++++ Data shown ++++

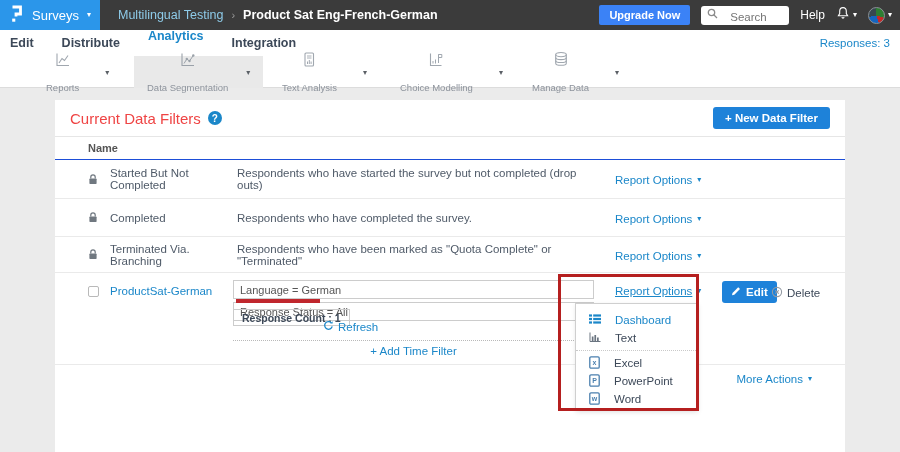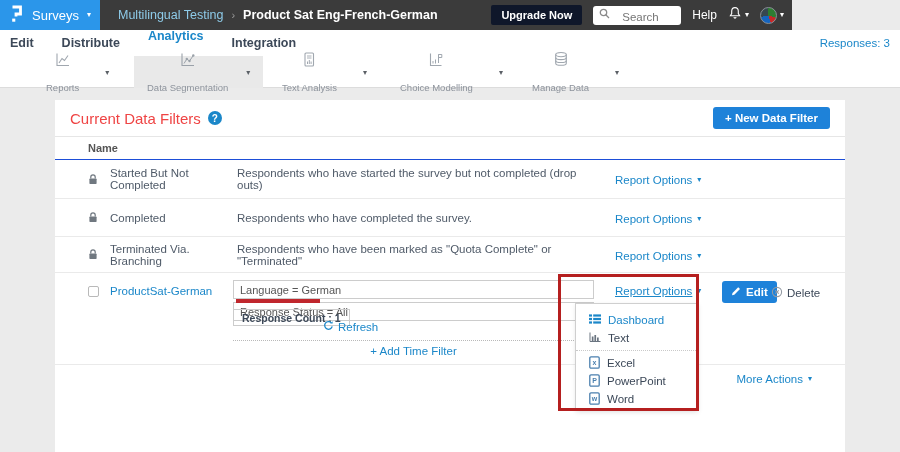--- a/index.html
+++ b/index.html
@@ -7,7 +7,7 @@
   .screen { position:relative; width:900px; height:452px; overflow:hidden; background:#ebebeb; }
 
   
-  .topbar { position:absolute; left:0; top:0; width:792px; height:30px; background:#3b3b3b; display:flex; align-items:center; }
+  .topbar { position:absolute; left:0; top:0; width:900px; height:30px; background:#3b3b3b; display:flex; align-items:center; }
   .brand { width:100px; height:30px; background:#2b96ea; display:flex; align-items:center; padding-left:9px; gap:8px; cursor:pointer; }
   .brand-label { color:#fff; font-size:13px; }
   .caret { font-size:8px; line-height:1; }

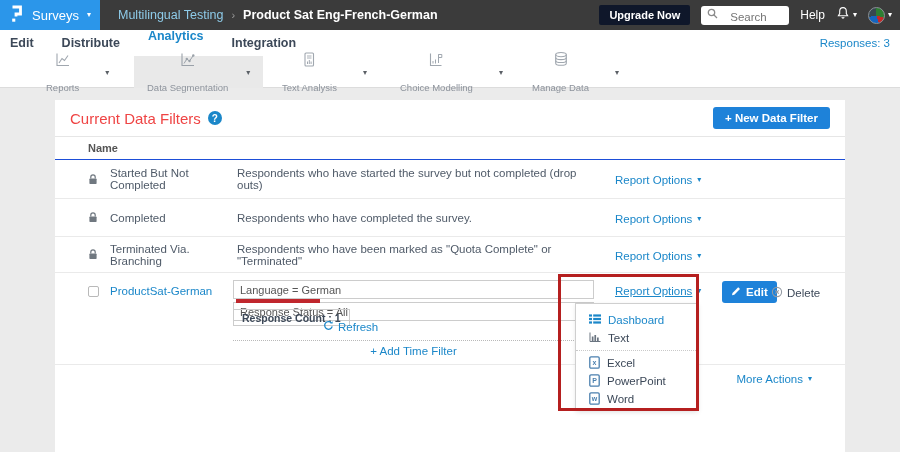--- a/index.html
+++ b/index.html
@@ -17,7 +17,7 @@
   .crumb-sep { color:#9a9a9a; font-size:11px; }
   .crumb-survey { color:#fff; font-weight:600; }
   .top-right { margin-left:auto; display:flex; align-items:center; gap:11px; padding-right:8px; }
-  .upgrade-btn { background:#0f172a; color:#fff; font-size:11px; font-weight:700; padding:4px 10px; border-radius:2px; border:none; font-family:inherit; cursor:pointer;margin-left:48px; }
+  .upgrade-btn { background:#3b82f6; color:#fff; font-size:11px; font-weight:700; padding:4px 10px; border-radius:2px; border:none; font-family:inherit; cursor:pointer;margin-left:48px; }
   .search-box { display:flex; align-items:flex-end; background:#fff; border-radius:3px; height:19px; width:88px; padding:2px 6px; gap:12px; }
   .search-box input { border:none; outline:none; width:62px; font-size:11.5px; color:#444; background:transparent; font-family:inherit; }
   .help-label { color:#fff; font-size:12px; cursor:pointer; }

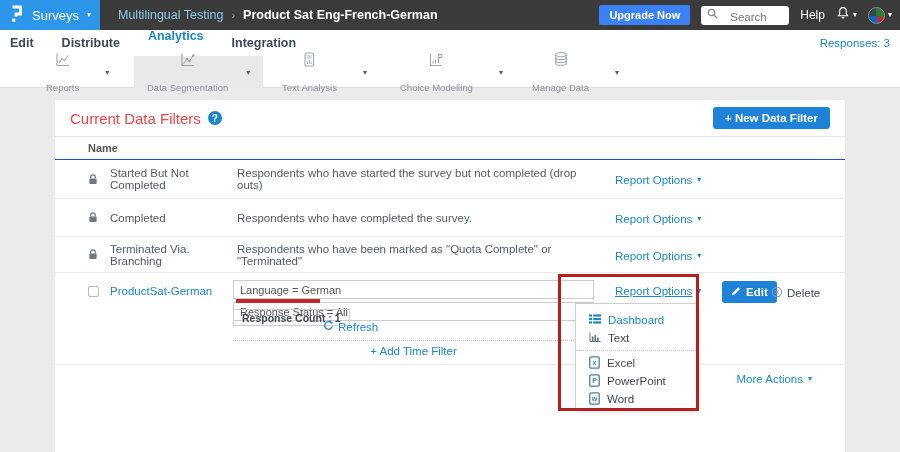--- a/index.html
+++ b/index.html
@@ -76,7 +76,7 @@
   .row4 .report-link { position:absolute; left:560px; top:12px; }
   .row4 .report-link .lbl { text-decoration:underline; }
   .dropdown { position:absolute; left:520px; top:30px; width:122px; height:107px; background:#fff; border:1px solid #cfcfcf; box-shadow:1px 2px 5px rgba(0,0,0,.13); z-index:4; padding-top:7px; }
-  .dd-item { display:flex; align-items:center; gap:7px; height:18px; padding-left:13px; font-size:11.5px; color:#3c4858; cursor:pointer; }
+  .dd-item { display:flex; align-items:center; gap:14px; height:18px; padding-left:13px; font-size:11.5px; color:#3c4858; cursor:pointer; }
   .dd-item.hl { color:#1b87c9; }
   .dd-sep { border-top:1px dotted #c9c9c9; margin:3px 0; }
   .edit-btn { position:absolute; left:667px; top:8px; background:#1e82d9; color:#fff; border:none; border-radius:3px; font-size:11.5px; font-weight:700; height:22px; padding:0 9px; display:flex; align-items:center; gap:5px; font-family:inherit; cursor:pointer; }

++++

> **Task details**: Only the lines from the one holding "display:flex; align-items:center; gap:14px;" through the end of the records should appear in the answer, each repeated exactly.

> **Written response**:
+  .dd-item { display:flex; align-items:center; gap:14px; height:18px; padding-left:13px; font-size:11.5px; color:#3c4858; cursor:pointer; }
   .dd-item.hl { color:#1b87c9; }
   .dd-sep { border-top:1px dotted #c9c9c9; margin:3px 0; }
   .edit-btn { position:absolute; left:667px; top:8px; background:#1e82d9; color:#fff; border:none; border-radius:3px; font-size:11.5px; font-weight:700; height:22px; padding:0 9px; display:flex; align-items:center; gap:5px; font-family:inherit; cursor:pointer; }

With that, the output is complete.